Soon after, the King Center looked for support from the corporate community and the general public. The success of this strategy was cemented when musician Stevie Wonder released the single “Happy Birthday” to popularize the campaign in 1980 and hosted the Rally for Peace Press Conference in 1981. Six million signatures were collected for a petition for Congress to pass the law, and is considered the largest petition in favor of an issue in US history.
 
President Reagan originally opposed the holiday, citing cost concerns. But on November 2, 1983, Reagan signed a bill, proposed by Representative Katie Hall, to create a federal holiday honoring King. The bill had passed the Senate by a count of 78 to 22, and the House of Representatives by 338 to 90. The holiday was observed for the first time on January 20, 1986. It’s observed on the third Monday of January rather than directly on Martin Luther King, Jr.’s birthday because it follows the guidelines of the Uniform Monday Holiday Act.

Martin Luther King, Jr. Day timeline

2000

Unity

Martin Luther King, Jr. Day was observed by all 50 states for the first time. Prior to this, some states resisted observing the holiday, giving it alternative names or combining it with other holidays. 

1986

The first day

Martin Luther King, Jr. Day was observed for the very first time.

1980

Stevie Wonder calls for action 

Stevie Wonder released "Happy Birthday," a song in which he not only celebrates Martin Luther King, Jr.'s birthday, but also lamenting the fact that anyone would oppose the idea of a Dr. King holiday: "I just never understood, how a man who died for good, could not have a day that would, be set aside for his recognition."

January 15, 1929

Birth of a King

Martin Luther King, Jr. was born in Atlanta, Ga

MLK Day Stats

6,000,000 Signatures
Six million signatures were collected for a petition to Congress to pass the law making Martin Luther King, Jr. Day a federal holiday. A petition only needs 150 signatures in order to be searchable within the White House database. To cross the second threshold and require a response, a petition must reach 100,000 signatures within 30 days. Stevie Wonder helped to achieve this feat by releasing his iconic single “Happy Birthday”, raising awareness to the fact that there should be a day commemorating Dr. King’s life and questioning why people in power would be opposed to celebrating someone fighting for peace and justice.
 
250,000 March on Washington
During the March on Washington for Jobs and Freedom, Dr. King delivered his famous “I Have A Dream” speech on the steps of the Lincoln Memorial. The demonstration was attended by more than 250,000 people. Though many people are familiar with the famous speech, very few know that the iconic “I have a dream” portion was entirely improvised. If you watch the video of King giving the speech, you’ll notice for the first 2-3 minutes, he’s reading the speech prepared for him. But at some point, King pauses.

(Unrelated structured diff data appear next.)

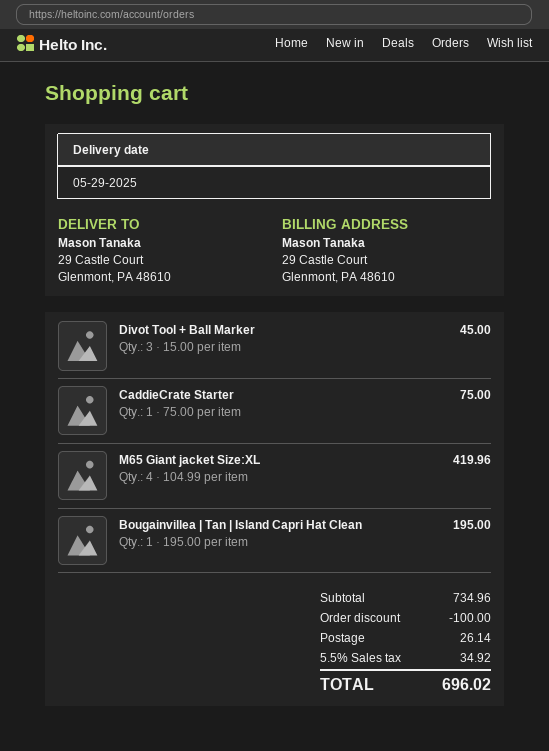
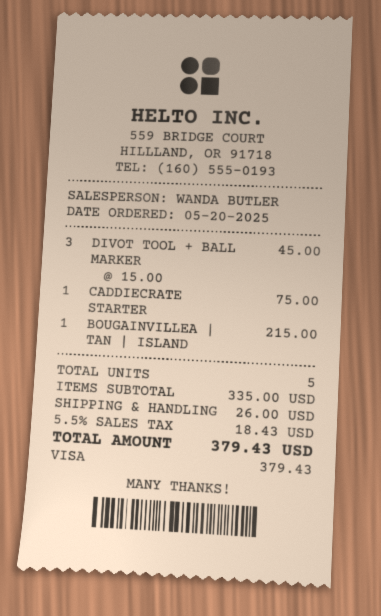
M65 Giant jacket Size:XL: 4 x 104.99 = 419.96 -> none
Bougainvillea | Tan | Island Capri Hat Clean: 1 x 195.00 = 195.00 -> 1 x 215.00 = 215.00
subtotal: 734.96 -> 335.00
discount: 100.00 -> none
shipping: 26.14 -> 26.00
tax: 5.5% = 34.92 -> 5.5% = 18.43
total: 696.02 -> 379.43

Within this pause, gospel singer and King’s good friend, Mahalia Jackson, yells out, “Tell’em about the dream!” At this moment, Reverend King took his crowd to church, as he preached to a diverse crowd of supporters his dream for a better and non violent future.
 
25,000 March from Selma
The Selma March, also referred to as the Selma to Montgomery March, was a political march from Selma, Alabama to the state’s capital, Montgomery, occurring from March 21 to the 25 in 1965. Led by Martin Luther King, Jr., the march was the culminating event of several emotional weeks during which demonstrators twice attempted to march but were stopped, once violently, by local police. 25,000 people participated in the roughly 50 mile march. These events became a landmark in the American cilvil rights movements and directly led to the passage of the Voting Rights Act of 1965.

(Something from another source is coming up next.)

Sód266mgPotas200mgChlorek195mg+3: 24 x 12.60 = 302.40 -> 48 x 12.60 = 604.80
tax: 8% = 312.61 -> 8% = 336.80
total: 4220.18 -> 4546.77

Martin Luther King, Jr. Day FAQs

Is Martin Luther King, Jr. Day a federal holiday?

Not only is Martin Luther King, Jr. Day a federal holiday, but it is also the first holiday honoring an African American.
 

Why is Martin Luther King, Jr. Day known as a day of service?

Days of Service help to raise awareness, mobilize volunteers, and provide individuals with an opportunity to engage and build new connections, and help nonprofits find support for their programs. MLK Day of Service is intended to empower individuals, strengthen communities, bridge barriers, create solutions to social problems, and move us closer to Dr. King’s vision of a “Beloved Community.”
 

What happened on Martin Luther King, Jr. Day?

Martin Luther King, Jr. Day celebrates Dr. King’s life and achievements as an influential American civil rights leader. The holiday is set on the Monday nearest his birthday.
 

How to Observe Martin Luther King, Jr. Day

  1. Learn MLK’s full history and narrative

    Take the time to learn more about MLK in depth. Read his works as well as those of his family to learn more about this remarkable man and learn the stories as he told them. 

  2. Support the black community and racial justice

    Make Martin Luther King, Jr. Day more than just a day off. Take time to both understand and support civil rights and the issues facing communities of color. MLK and his contemporaries did a lot for the advancement of civil rights, but there is still much to be done.

  3. Have a conversation

    Creating dialogue and having discussions about racial injustice is important. Through conversation, we educate each other, share experiences, and work to create a brighter future.

Why Martin Luther King, Jr. Day is Important

  1. He worked to advance civil rights

    The words, leadership, time, and energy King devoted to civil rights helped end segregation in the United States and worked to eliminate unfair practices throughout the nation that negatively affect the black community. He helped organize rallies, gave speeches across the country, and mobilized thousands of people to help end racial injustice. 

  2. He inspires us

    MLK inspired millions of people in his lifetime and continues to inspire us to this day. Across the globe, activists look to King for inspiration and courage. Modern movements for racial equality and justice, such as the Black Lives Matter movement, are extensions of the work that he started.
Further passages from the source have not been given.